The line holding "font-size: 20px ->" is the last one to output; start at the first line of the data, keep every line in between exactly, and leave out pictures.

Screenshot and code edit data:
◇ ◇ ◇

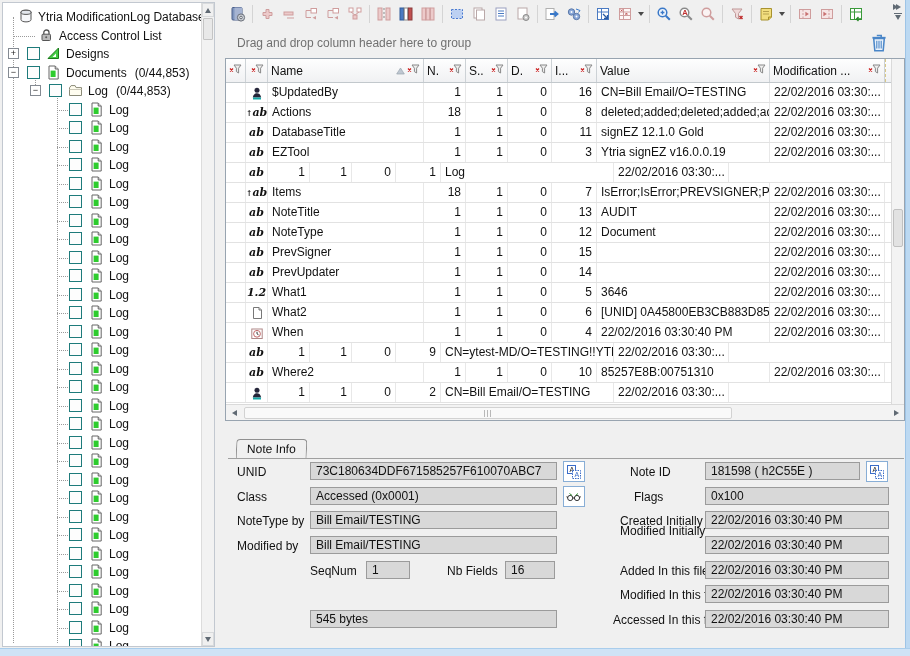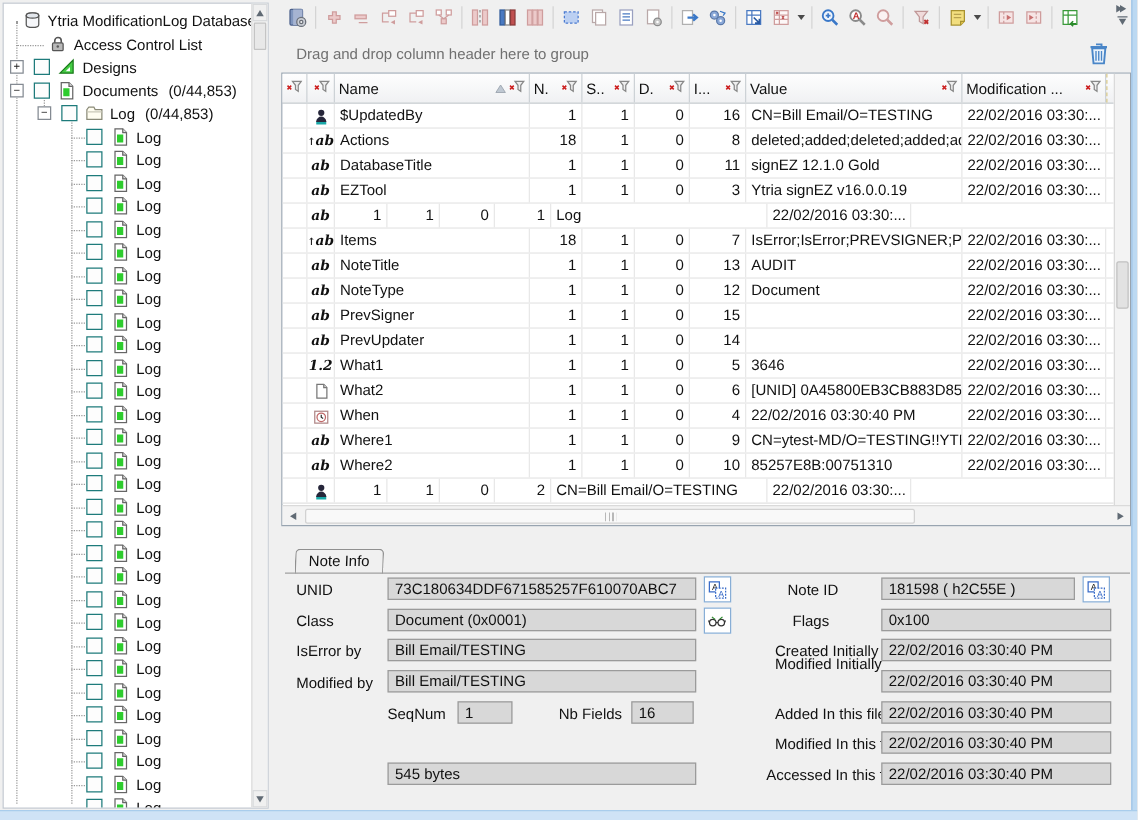"Where1" div.gc { html: <div>Where1</div> -> none }
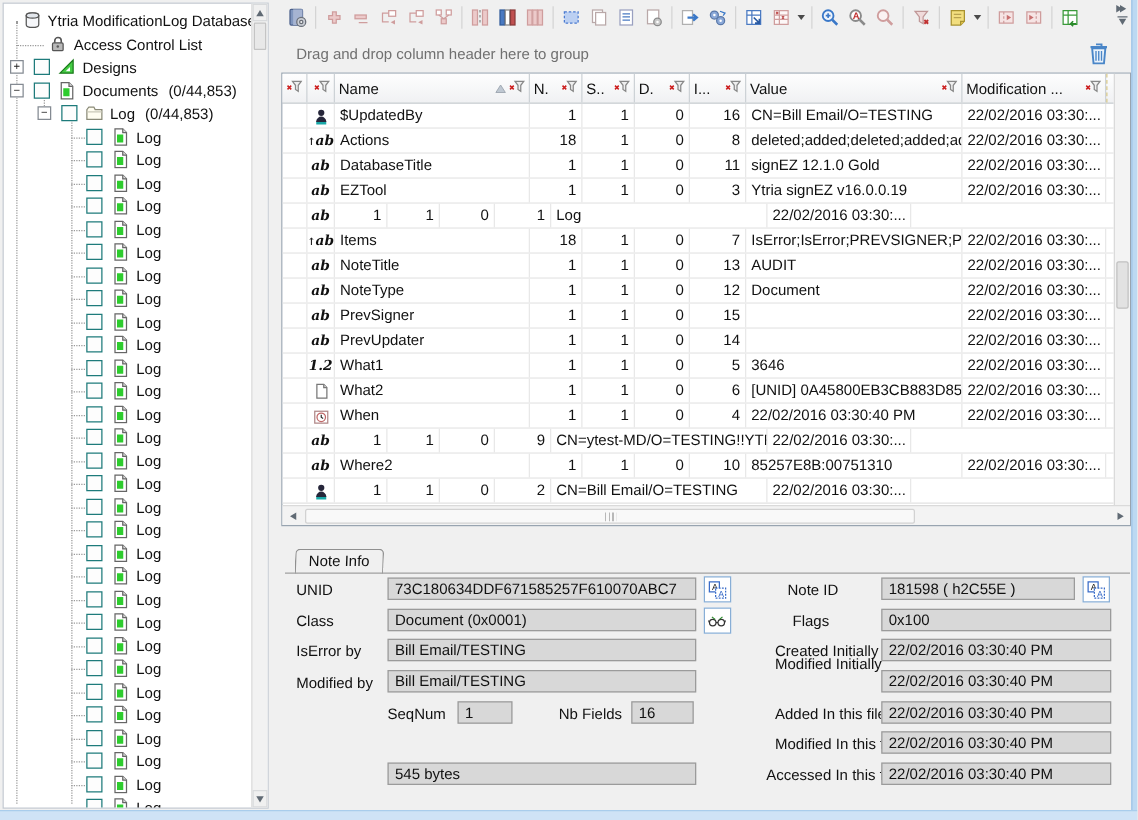"Document (0x0001)" span.nfield { text: Document -> Accessed }
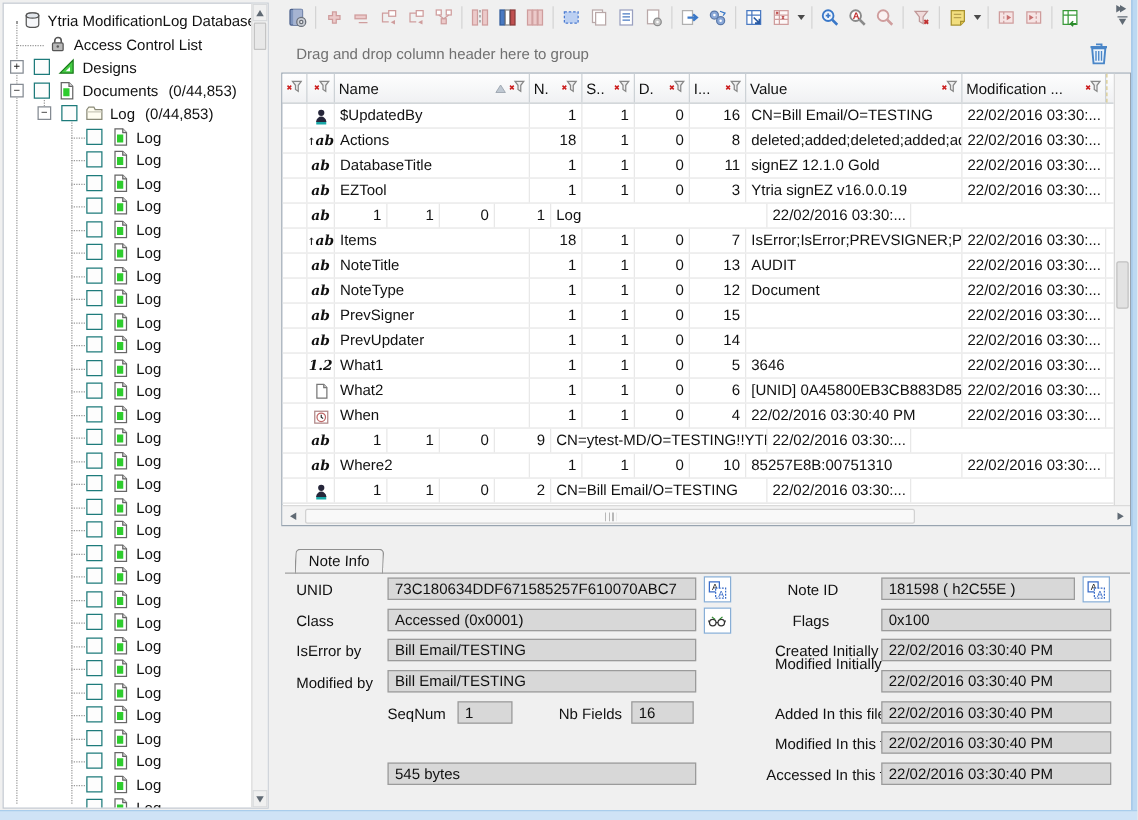"IsError by" span.nlabel { text: IsError -> NoteType }
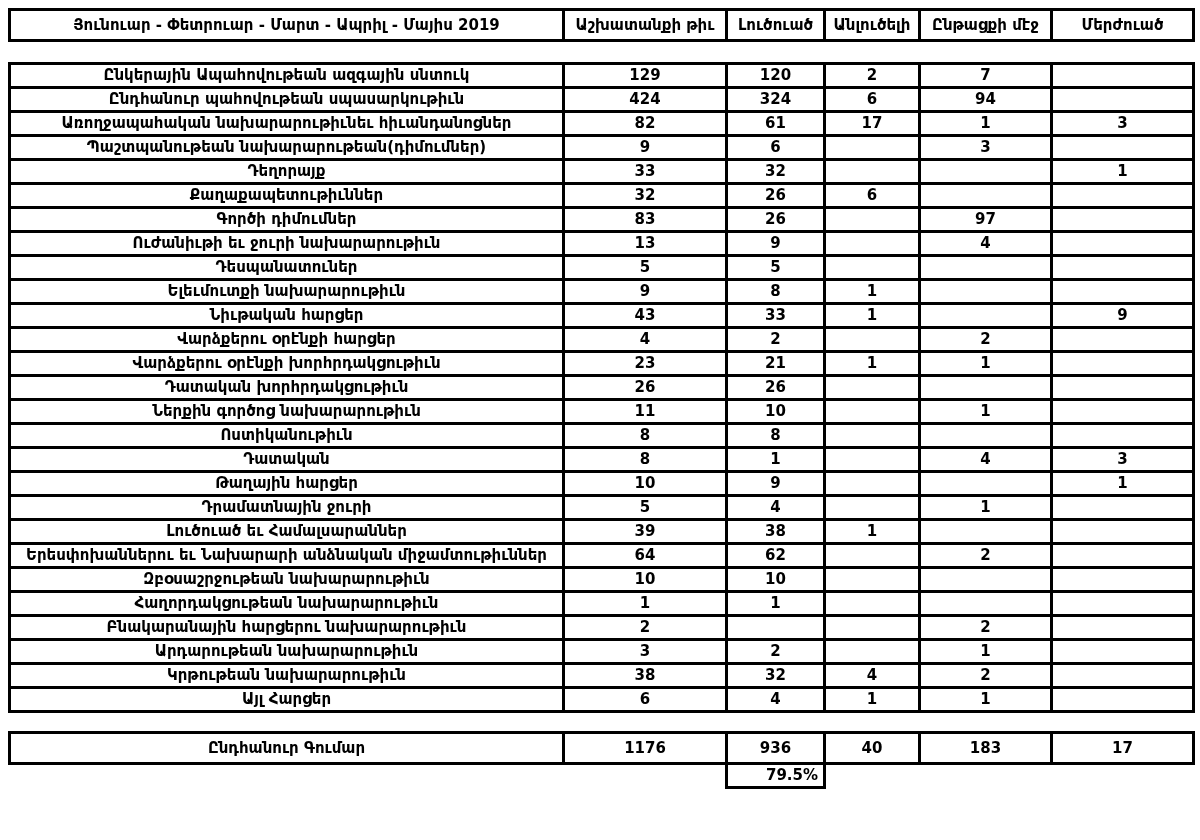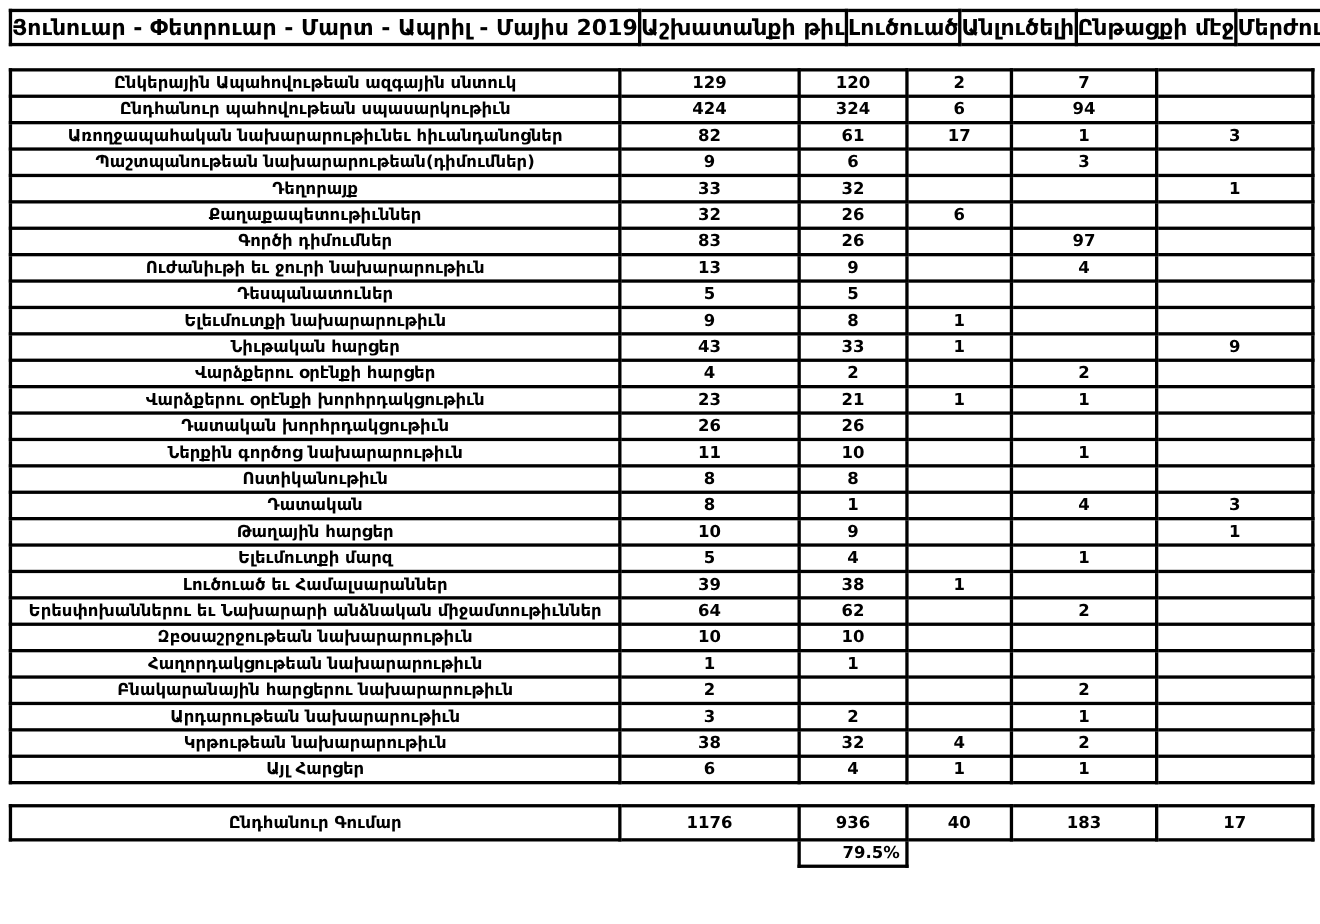"Յունուար - Փետրուար - Մարտ" .header-table td { font-size: 20px -> 15px }
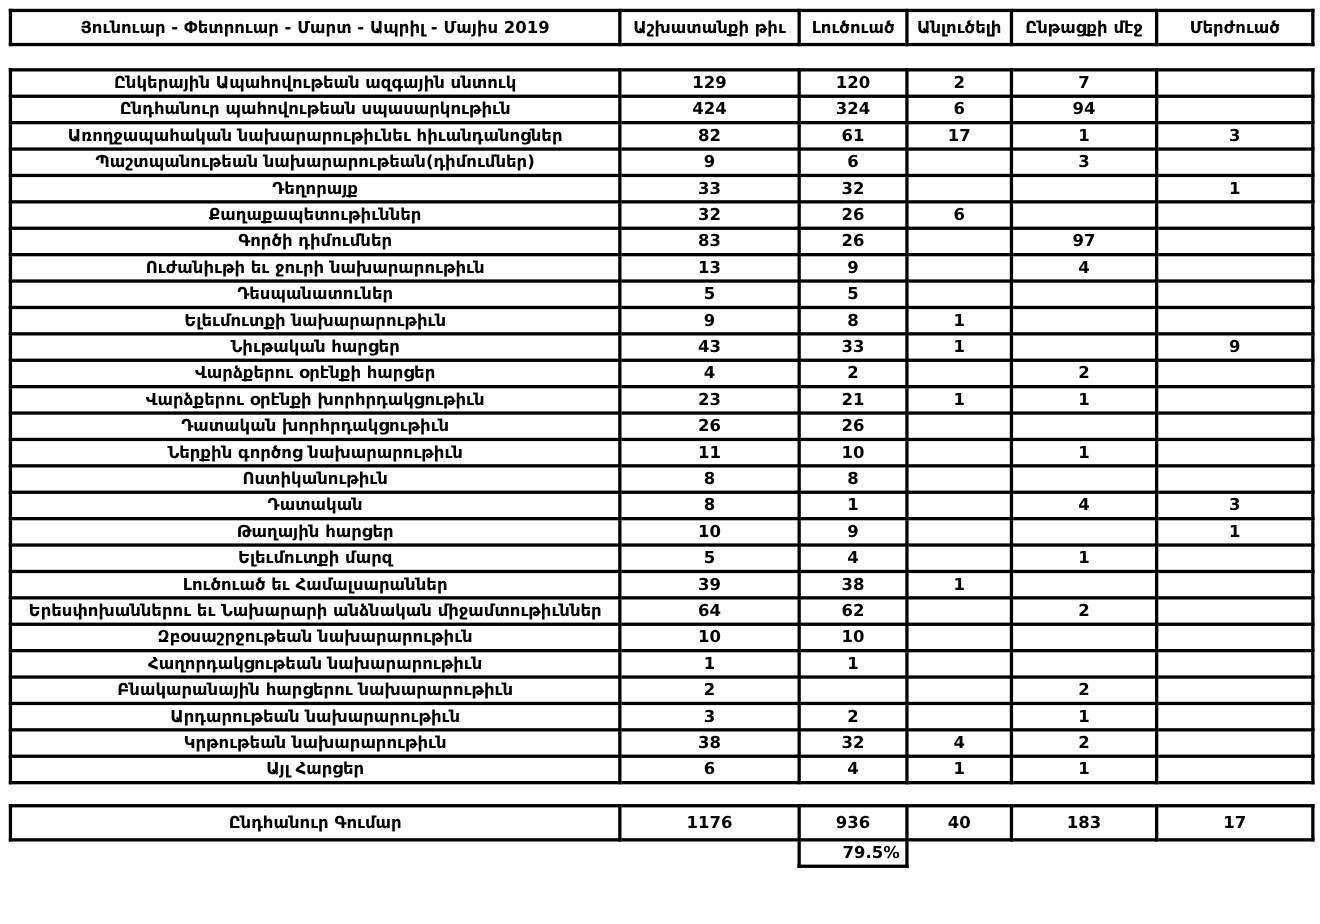"Ելեւմուտքի մարզ" td.label { text: Ելեւմուտքի մարզ -> Դրամատնային ջուրի }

◇ ◇ ◇

Reply:
"Where1" div.gc { html: <div>Where1</div> -> none }
"Document (0x0001)" span.nfield { text: Document -> Accessed }
"IsError by" span.nlabel { text: IsError -> NoteType }
"Յունուար - Փետրուար - Մարտ" .header-table td { font-size: 20px -> 15px }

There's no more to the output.